Anna Russell (nee Worsley)

A smiling Victoria lady in a high necked black
Emily Crawford – journalist
February 8, 2024
Urijah Rees Thomas
June 20, 2024
A smiling Victoria lady in a high necked black
Emily Crawford – journalistBotanist and funghi Specialist1807 to 1876
February 8, 2024
Urijah Rees ThomasBotanist and funghi Specialist1807 to 1876
June 20, 2024

Anna Russell (nee Worsley)Botanist and funghi Specialist1807 to 1876

Bristol born and Bred

Anna Russell (1807–1876), botanist, was born in the Arnos Vale area of Bristol in November 1807. She was one of five daughters and at least two sons. Her father was Philip John Worsley who worked as a sugar refiner.

Early education

Anna was brought up in a Unitarian family.
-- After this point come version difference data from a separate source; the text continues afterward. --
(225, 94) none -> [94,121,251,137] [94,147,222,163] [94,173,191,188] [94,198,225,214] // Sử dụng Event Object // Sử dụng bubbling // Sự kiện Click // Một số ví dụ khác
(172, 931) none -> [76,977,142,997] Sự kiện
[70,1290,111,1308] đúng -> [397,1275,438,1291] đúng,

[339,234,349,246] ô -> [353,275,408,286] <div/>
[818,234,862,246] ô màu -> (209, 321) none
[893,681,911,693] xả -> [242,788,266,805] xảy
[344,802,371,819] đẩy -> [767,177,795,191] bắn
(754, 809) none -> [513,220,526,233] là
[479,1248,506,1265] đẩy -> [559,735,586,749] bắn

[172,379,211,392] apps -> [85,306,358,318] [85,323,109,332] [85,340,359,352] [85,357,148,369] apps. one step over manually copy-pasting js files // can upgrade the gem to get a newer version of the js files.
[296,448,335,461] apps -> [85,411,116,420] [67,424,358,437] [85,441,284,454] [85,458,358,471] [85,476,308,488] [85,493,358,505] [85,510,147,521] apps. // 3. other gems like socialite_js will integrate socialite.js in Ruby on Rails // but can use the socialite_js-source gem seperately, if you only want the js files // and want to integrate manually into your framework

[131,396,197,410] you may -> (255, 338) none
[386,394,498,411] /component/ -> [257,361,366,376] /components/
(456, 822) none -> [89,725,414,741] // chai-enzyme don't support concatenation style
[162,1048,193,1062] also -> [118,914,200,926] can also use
The children were given every encouragement to develop their talents, and she and her brother Samuel had a great enthusiasm for natural history. Samuel collected fossils but Anna's interest lay initially in insects. Some years later, she became interested in botany. Anna may have been influenced in this by her brother-in-law, the Revd Thomas Butler who was a keen amateur botanist.

Collecting and recording

H. C. Watson's New Botanist's Guide (1835) first brought her botanical abilities to wider notice as she contributed a long list of known places for the rarer plants of her home district. Her knowledge won her the respect of its author, who in later years was to acclaim her diligence and accuracy with unwonted warmth.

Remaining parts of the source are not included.